Yellowbrick focuses on established, income-producing properties to provide stable cash flows
Yellowbrick’s investment strategy centers on acquiring established, income-producing properties across sectors like industrial, multi-family, and office spaces. The goal is to generate consistent cash flows from tenant rents. Yellowbrick targets properties leased to creditworthy tenants on longer-term leases of 10+ years. This provides stable, predictable income streams for investors. The focus is on major metro markets with strong fundamentals, such as New York and Los Angeles. While investors don’t select individual properties, Yellowbrick’s disciplined approach provides diversified exposure across multiple cities and sectors. Stable properties with quality tenants is key for investors seeking recurring cash flows from real estate.
Fees range from 1-1.5%, higher than traditional investments but competitive for crowdfunded real estate
Yellowbrick charges an annual investment management fee ranging from 1-1.5% on assets under management. There are no platform fees. This fee structure is higher than traditional investment vehicles like REITs or rental properties which have fees around 0.5-1%. However, for real estate crowdfunding platforms, Yellowbrick’s fees are competitive. Many leading crowdfunding sites charge 1-2% in platform and management fees. Compared to non-traded REITs with high upfront costs up to 15%, Yellowbrick’s ongoing management fee is reasonable. The value proposition is providing institutional-grade real estate at affordable fees compared to other crowdfunding options. While the fees are higher than going the DIY landlord route, for accredited investors, the hands-off approach and high-quality portfolio may justify the annual 1-1.5% fee.

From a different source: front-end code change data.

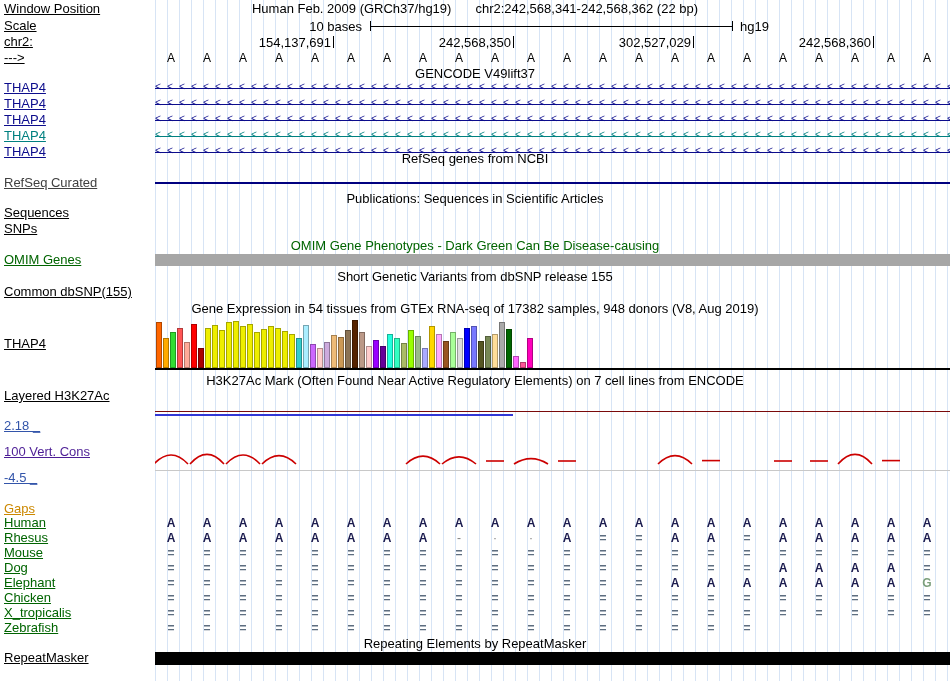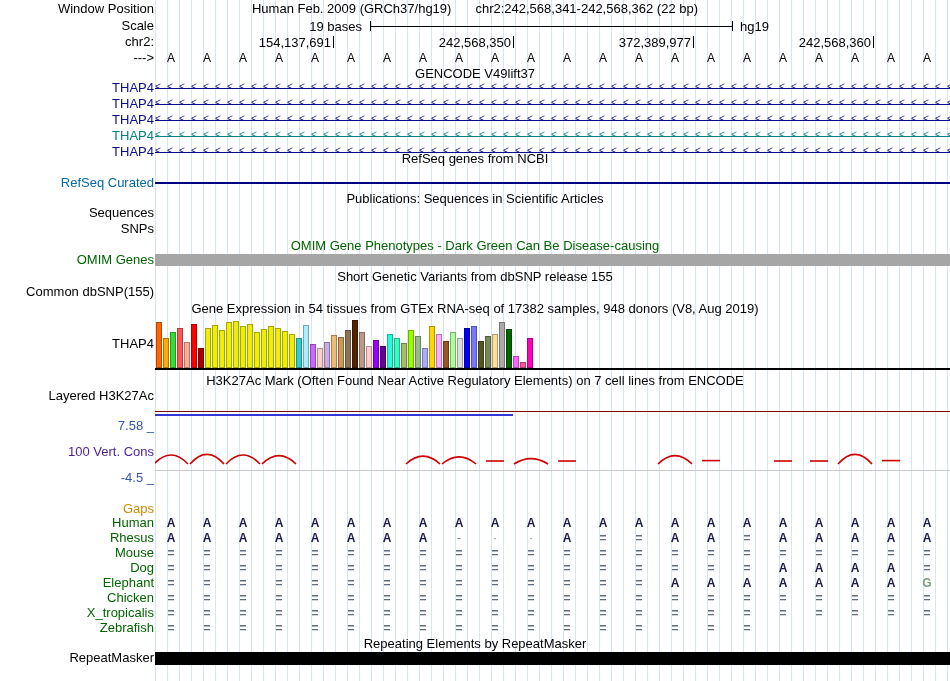--- a/index.html
+++ b/index.html
@@ -1,20 +1,20 @@
 <!DOCTYPE html>
 <html><head>
 <meta charset="utf-8">
 <style>
   html,body{margin:0;padding:0;background:#fff;}
   .browser{position:relative;width:950px;height:681px;background:#fff;overflow:hidden;
            font-family:"Liberation Sans","DejaVu Sans",sans-serif;font-size:13px;color:#000;}
   
-  .lbl{position:absolute;left:4px;width:150px;text-align:right;white-space:nowrap;line-height:14px;}
-  .navy{color:#0369a1;} .dkgreen{color:#006400;} .teal4{color:#4c1d95;}
+  .lbl{position:absolute;left:4px;width:150px;white-space:nowrap;line-height:14px;text-decoration:underline;}
+  .navy{color:#404040;} .dkgreen{color:#006400;} .teal4{color:#4c1d95;}
   .blue{color:#3355AA;} .orange{color:#CC8800;}
   
   .tracks{position:absolute;left:155px;top:0;width:795px;height:681px;
           background-image:repeating-linear-gradient(to right,#d7e4f5 0 1px,transparent 1px 12px);}
   .ttl{position:absolute;left:0;width:640px;text-align:center;white-space:nowrap;line-height:14px;}
   .ttl.green{color:#006400;} .ttl.blue{color:#4060A0;}
   .ttl span{padding:0 12px;}
   
   .scale-text{position:absolute;top:19px;left:60px;width:147px;text-align:right;}
   .scale-bar{position:absolute;top:21px;left:215px;width:361px;height:10px;
@@ -62,21 +62,21 @@
   <div class="lbl gene-lbl" style="top: 129px; color: rgb(0, 128, 128);">THAP4</div>
   <div class="lbl gene-lbl" style="top: 145px; color: rgb(12, 12, 140);">THAP4</div>
 
   <div class="lbl navy" style="top:176px">RefSeq Curated</div>
   <div class="lbl" style="top:206px">Sequences</div>
   <div class="lbl" style="top:222px">SNPs</div>
   <div class="lbl dkgreen" style="top:253px">OMIM Genes</div>
   <div class="lbl" style="top:285px">Common dbSNP(155)</div>
   <div class="lbl" style="top:337px">THAP4</div>
   <div class="lbl" style="top:389px">Layered H3K27Ac</div>
-  <div class="lbl blue" style="top:419px">7.58 _</div>
+  <div class="lbl blue" style="top:419px">2.18 _</div>
   <div class="lbl teal4" style="top:445px">100 Vert. Cons</div>
   <div class="lbl blue" style="top:471px">-4.5 _</div>
   <div class="lbl orange" style="top:502px">Gaps</div>
 
   <div class="lbl dkgreen" style="top:516px">Human</div>
   <div class="lbl dkgreen" style="top:531px">Rhesus</div>
   <div class="lbl dkgreen" style="top:546px">Mouse</div>
   <div class="lbl dkgreen" style="top:561px">Dog</div>
   <div class="lbl dkgreen" style="top:576px">Elephant</div>
   <div class="lbl dkgreen" style="top:591px">Chicken</div>
@@ -84,30 +84,30 @@
   <div class="lbl dkgreen" style="top:621px">Zebrafish</div>
 
   <div class="lbl" style="top:651px">RepeatMasker</div>
 
   <div class="tracks">
 
     <div class="ttl" style="top:2px">
       <span>Human Feb. 2009 (GRCh37/hg19)</span><span>chr2:242,568,341-242,568,362 (22 bp)</span>
     </div>
 
-    <div class="scale-text">19 bases</div>
+    <div class="scale-text">10 bases</div>
     <div class="scale-bar"></div>
     <div class="hg19">hg19</div>
 
     <div id="ruler" style="position:absolute;top:35px;left:0;width:795px;height:13px">
         <span class="rlab" style="left: 68px;">154,137,691</span>
         <span class="rtick" style="left: 178px;"></span>
         <span class="rlab" style="left: 248px;">242,568,350</span>
         <span class="rtick" style="left: 358px;"></span>
-        <span class="rlab" style="left: 428px;">372,389,977</span>
+        <span class="rlab" style="left: 428px;">302,527,029</span>
         <span class="rtick" style="left: 538px;"></span>
         <span class="rlab" style="left: 608px;">242,568,360</span>
         <span class="rtick" style="left: 718px;"></span>
       </div>
 
     <div id="seq-cells" class="cellrow seqrow" style="top:51px">
         <span class="cell">A</span>
         <span class="cell">A</span>
         <span class="cell">A</span>
         <span class="cell">A</span>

Liquidity is low, with redemption windows only every 2-3 years after initial lockup
A key risk to evaluate is yellowbrick’s liquidity terms. Investments are illiquid, with an initial lockup period of 2-3 years before investors can make redemption requests. After that, there is a quarterly redemption process, but redemptions are not guaranteed. The manager has discretion on fulfilling requests based on available liquidity. This is standard for private real estate funds. However, it presents a risk for investors if cash is needed before the next redemption window. The illiquidity is a tradeoff for the stable returns from the long-term leased properties. Investors must be comfortable with multi-year lockups to access the private commercial real estate Yellowbrick provides.
Target returns are 6-10% net IRR, derived from property price appreciation and stable rental income
Yellowbrick aims to deliver 6-10% net IRR annually across its real estate portfolio. This target return range is derived from both property price appreciation over time and consistent rental income from tenant leases. The bulk of returns is expected to come from recurring cash flows, not market timing or property flipping. Top-tier properties in major metros tend to see steady, low-to-moderate price growth, so high double-digit returns are unlikely. However, the stable tenant income prevents the volatility and vacancies associated with individually-owned properties. For accredited investors comfortable with illiquid assets, Yellowbrick provides smart exposure to commercial real estate with target returns exceeding bonds, CDs, or money markets.
Yellowbrick offers accredited investors access to institutional-grade commercial real estate at lower minimums versus traditional private funds. Its strategy focuses on stable, income-producing properties to generate consistent cash flows. While fees are higher and liquidity lower than conventional options, target returns of 6-10% net IRR are compelling for long-term investors. Overall, Yellowbrick provides a solid real estate allocation for diversified portfolios.